Les contrôles ont été effectués à l'aide d'une combinaison de validation fantôme et de validation hors ligne.

Validation fantôme

Cette validation compare la réponse obtenue avant la migration avec celle obtenue avec le LSG comme source de données. Cela permet de s'assurer que le trafic actuel ne sera pas perturbé par des problèmes de migration de données ou des bogues de code.

Uber :

Nous voulions que notre backfill soit au moins 99,99 % complet et correct, comme mesuré par la validation fantôme. Nous avions également une limite supérieure de 99,9999 %.

Les raisons de cette limite supérieure sont les suivantes :

  • Lors de la migration de données historiques, il y a toujours des problèmes de corruption de données. Parfois, cela est dû au fait que les données n'ont pas été écrites correctement pendant la période initiale de développement du service. Il est également possible que la corruption des données soit due à l'échelle. Par exemple, si S3 offre une garantie de durabilité de 11 neuf, on peut s'attendre à 10 corruptions sur 1 000 milliards d'enregistrements.
  • Les index sont éventuellement cohérents, ce qui signifie que certains enregistrements apparaîtront après quelques secondes. La validation fantôme les signalera donc comme manquants. Il s'agit d'un faux positif qui apparaît à grande échelle.
  • Pour 6 neuf, vous devez examiner des données de 100 millions de comparaisons pour obtenir des résultats fiables. Cela signifie que si votre validation fantôme compare 1 000 enregistrements par seconde, vous devez attendre un peu plus d'une journée pour collecter suffisamment de données. Avec 7 neuf, vous devrez attendre 12 jours. Concrètement, cela ralentirait le projet.
  • Avec une limite supérieure bien définie, vous n'êtes pas obligé d'examiner tous les problèmes potentiels que vous soupçonnez. Par exemple, si l'occurrence d'un problème est égale à 1/10 de la limite supérieure, il n'est même pas nécessaire de l'examiner.
  • Avec 6 neuf, nous pourrions nous retrouver avec un peu plus d'un million d'enregistrements corrompus. Même si la confirmation d'une exactitude de 6 neuf pourrait représenter un coût réel pour l'entreprise, les économies générées par ce projet l'ont emporté sur le coût potentiel.

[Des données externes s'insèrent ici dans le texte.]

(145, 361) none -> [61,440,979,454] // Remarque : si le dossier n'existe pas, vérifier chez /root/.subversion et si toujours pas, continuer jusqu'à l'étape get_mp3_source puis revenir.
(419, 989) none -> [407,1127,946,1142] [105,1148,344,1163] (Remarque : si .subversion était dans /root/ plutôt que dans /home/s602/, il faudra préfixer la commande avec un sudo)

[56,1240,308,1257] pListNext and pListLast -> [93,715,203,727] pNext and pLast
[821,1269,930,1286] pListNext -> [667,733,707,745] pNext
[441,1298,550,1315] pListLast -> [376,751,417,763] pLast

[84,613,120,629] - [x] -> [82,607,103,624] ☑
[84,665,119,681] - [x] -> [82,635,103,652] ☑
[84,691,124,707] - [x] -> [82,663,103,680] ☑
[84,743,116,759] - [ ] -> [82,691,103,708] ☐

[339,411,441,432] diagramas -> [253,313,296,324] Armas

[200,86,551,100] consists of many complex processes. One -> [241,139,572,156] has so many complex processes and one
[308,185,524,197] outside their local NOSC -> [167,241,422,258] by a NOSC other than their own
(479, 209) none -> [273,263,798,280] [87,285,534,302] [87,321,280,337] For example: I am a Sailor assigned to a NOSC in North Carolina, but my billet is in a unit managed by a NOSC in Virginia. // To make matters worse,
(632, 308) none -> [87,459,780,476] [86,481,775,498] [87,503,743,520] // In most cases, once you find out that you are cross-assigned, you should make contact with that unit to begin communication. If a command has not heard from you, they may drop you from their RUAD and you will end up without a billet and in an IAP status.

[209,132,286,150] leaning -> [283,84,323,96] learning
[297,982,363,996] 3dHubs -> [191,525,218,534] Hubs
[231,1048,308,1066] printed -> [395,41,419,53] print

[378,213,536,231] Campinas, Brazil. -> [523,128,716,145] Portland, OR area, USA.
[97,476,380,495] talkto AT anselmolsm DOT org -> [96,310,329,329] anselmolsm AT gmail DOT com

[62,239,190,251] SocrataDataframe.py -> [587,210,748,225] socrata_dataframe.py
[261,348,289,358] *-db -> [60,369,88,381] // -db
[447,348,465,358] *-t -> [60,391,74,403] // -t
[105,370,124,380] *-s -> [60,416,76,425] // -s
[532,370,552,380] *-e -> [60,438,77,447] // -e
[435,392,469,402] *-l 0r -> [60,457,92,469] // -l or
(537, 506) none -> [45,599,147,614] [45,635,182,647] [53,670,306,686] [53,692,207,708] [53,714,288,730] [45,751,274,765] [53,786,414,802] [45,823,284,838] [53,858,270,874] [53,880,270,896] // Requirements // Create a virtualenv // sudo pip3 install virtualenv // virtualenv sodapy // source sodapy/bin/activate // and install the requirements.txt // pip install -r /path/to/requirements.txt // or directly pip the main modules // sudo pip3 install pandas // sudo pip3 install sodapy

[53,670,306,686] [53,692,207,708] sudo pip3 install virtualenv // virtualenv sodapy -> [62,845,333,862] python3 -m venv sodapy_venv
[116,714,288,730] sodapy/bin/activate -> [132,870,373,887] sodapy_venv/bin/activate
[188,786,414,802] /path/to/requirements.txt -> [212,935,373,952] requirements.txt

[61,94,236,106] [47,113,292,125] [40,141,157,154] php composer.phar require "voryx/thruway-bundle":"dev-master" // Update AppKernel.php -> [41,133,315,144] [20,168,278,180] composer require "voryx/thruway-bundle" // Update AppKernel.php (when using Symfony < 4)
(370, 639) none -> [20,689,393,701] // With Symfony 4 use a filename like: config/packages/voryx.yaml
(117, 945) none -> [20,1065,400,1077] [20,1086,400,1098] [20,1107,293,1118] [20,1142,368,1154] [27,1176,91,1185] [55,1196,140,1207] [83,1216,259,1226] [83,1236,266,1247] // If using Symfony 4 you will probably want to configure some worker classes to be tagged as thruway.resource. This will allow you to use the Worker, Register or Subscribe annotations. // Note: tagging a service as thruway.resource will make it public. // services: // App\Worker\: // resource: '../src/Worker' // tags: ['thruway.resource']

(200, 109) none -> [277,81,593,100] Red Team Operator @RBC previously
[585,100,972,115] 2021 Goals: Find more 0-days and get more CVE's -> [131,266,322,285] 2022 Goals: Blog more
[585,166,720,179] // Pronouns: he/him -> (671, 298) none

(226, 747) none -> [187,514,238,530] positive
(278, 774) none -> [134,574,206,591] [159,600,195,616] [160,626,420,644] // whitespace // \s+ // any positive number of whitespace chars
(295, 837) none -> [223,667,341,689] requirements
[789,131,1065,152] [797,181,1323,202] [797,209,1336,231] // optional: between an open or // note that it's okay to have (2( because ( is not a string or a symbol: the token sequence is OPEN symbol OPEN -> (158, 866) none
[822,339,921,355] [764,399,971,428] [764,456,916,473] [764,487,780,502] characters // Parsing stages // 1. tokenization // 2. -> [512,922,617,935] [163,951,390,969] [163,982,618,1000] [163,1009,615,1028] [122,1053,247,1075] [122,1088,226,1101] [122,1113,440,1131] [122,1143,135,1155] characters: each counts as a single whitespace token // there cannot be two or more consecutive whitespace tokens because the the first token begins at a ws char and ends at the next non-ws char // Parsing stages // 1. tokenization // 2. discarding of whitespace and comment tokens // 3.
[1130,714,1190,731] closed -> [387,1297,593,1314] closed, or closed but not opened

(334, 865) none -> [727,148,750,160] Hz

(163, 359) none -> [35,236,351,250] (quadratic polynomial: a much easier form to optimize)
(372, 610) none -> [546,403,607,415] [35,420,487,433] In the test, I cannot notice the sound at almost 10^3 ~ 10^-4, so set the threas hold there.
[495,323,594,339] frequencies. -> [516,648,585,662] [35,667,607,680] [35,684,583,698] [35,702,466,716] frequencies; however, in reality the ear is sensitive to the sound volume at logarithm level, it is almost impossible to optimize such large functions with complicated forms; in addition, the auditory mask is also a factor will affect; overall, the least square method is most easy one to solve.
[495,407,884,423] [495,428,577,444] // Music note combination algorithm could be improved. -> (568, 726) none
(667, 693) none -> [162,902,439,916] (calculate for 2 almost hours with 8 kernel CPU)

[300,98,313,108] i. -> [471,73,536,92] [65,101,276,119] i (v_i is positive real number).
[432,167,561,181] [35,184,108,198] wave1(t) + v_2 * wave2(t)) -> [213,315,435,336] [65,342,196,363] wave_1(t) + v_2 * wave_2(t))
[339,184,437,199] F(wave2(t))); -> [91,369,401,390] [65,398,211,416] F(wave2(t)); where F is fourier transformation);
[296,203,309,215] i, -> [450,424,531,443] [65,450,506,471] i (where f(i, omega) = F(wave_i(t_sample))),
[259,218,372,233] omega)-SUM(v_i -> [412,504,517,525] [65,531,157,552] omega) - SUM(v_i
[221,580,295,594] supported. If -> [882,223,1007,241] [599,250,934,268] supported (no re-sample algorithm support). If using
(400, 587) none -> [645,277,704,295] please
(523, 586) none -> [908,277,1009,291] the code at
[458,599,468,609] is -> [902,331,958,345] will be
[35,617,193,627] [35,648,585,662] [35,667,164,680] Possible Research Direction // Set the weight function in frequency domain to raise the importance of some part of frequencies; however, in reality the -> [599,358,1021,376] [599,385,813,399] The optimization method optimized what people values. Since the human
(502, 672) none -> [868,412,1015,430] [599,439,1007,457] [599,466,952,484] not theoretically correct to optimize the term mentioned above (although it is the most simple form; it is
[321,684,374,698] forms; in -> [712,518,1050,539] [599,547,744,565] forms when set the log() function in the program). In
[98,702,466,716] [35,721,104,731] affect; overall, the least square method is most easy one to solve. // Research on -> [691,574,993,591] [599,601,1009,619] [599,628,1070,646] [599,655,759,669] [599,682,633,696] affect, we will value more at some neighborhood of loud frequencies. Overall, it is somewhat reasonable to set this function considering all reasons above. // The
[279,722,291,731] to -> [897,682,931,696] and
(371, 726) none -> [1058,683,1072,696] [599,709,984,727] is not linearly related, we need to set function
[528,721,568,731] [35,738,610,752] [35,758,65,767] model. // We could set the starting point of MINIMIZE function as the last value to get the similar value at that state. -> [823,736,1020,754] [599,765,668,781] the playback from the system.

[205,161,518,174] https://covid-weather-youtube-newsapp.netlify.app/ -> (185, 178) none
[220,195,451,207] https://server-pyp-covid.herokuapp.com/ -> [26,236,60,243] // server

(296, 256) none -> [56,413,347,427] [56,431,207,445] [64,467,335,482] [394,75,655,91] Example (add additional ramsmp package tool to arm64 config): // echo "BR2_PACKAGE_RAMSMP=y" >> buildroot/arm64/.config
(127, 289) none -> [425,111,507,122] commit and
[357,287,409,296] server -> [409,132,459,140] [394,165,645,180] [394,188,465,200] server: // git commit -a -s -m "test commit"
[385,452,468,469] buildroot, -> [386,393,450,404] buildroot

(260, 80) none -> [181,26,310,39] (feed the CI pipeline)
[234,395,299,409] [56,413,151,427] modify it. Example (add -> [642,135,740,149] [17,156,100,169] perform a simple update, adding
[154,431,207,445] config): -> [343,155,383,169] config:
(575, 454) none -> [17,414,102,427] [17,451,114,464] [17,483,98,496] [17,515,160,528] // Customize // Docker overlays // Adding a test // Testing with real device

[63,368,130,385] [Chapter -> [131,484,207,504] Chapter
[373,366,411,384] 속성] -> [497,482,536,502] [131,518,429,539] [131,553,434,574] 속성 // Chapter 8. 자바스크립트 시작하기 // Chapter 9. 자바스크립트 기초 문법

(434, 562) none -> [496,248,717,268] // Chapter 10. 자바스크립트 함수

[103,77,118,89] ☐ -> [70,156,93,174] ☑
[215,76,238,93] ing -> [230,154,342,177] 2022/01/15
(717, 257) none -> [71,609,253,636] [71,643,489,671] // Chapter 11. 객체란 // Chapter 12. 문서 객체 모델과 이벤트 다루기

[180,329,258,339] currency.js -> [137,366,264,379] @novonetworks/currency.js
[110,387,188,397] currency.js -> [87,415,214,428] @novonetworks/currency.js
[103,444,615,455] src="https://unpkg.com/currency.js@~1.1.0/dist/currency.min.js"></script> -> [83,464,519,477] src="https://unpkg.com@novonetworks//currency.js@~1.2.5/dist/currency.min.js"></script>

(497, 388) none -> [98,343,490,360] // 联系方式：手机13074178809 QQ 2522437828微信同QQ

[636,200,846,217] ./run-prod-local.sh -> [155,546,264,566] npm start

Pendant la validation fantôme, vous reproduisez essentiellement le trafic de production sur LSG. Ainsi, en surveillant LSG, nous pouvons vérifier qu'il peut gérer notre trafic de production tout en respectant nos exigences en matière de latence et de décalage. Cela nous donne une bonne confiance dans le code que nous avons écrit pour accéder aux données de LSG. En outre, cela nous permet de nous assurer de l'exhaustivité et de l'exactitude des données, en particulier des données en cours d'accès. Nous avons développé un code de validation générique unique qui a été réutilisé plusieurs fois pour différentes parties de la migration.


Au cours du processus de migration, Uber a constaté des problèmes de latence et de décalage dus à de multiples bogues dans différentes parties et ils les ont corrigés.

  • Optimisation des clés de partition pour une meilleure distribution des données d'index.
  • Problèmes d'indexation entraînant un balayage de l'enregistrement au lieu d'une recherche par point.


Malheureusement, la validation en temps réel ne peut pas donner de garanties solides sur le corpus de données historiques rarement accessibles.

Validation hors ligne et remplissage incrémentiel

Cette méthode permet de comparer les données complètes du LSG avec le vidage de données de DynamoDB. En raison de divers problèmes liés aux données, vous devez ignorer les mauvais enregistrements pour vous assurer que votre remplissage peut se faire. En outre, il peut y avoir des bogues dans le travail de remplissage lui-même. La validation hors ligne permet de s'assurer que le remplissage des données s'est déroulé correctement et qu'il couvre des données complètes. Elle doit être effectuée en plus de la validation fantôme, car le trafic en direct a tendance à n'accéder qu'aux données récentes. Par conséquent, si des problèmes se cachent dans les données froides auxquelles on accède rarement, ils ne seront pas détectés par la validation fantôme.

Le principal défi de la validation hors ligne est la taille des données. Les données les plus volumineuses traitées représentaient 70 To compressés (environ 300 To non compressés) et Uber a comparé 760 milliards d'enregistrements en une seule tâche. Ce type de tâche Apache SparkTM nécessite un brassage des données et Distributed Shuffle as a Service for Spark, combiné à l'allocation dynamique des ressources et à l'exécution spéculative, a permis de le faire à une vitesse raisonnable en dépit des contraintes de ressources.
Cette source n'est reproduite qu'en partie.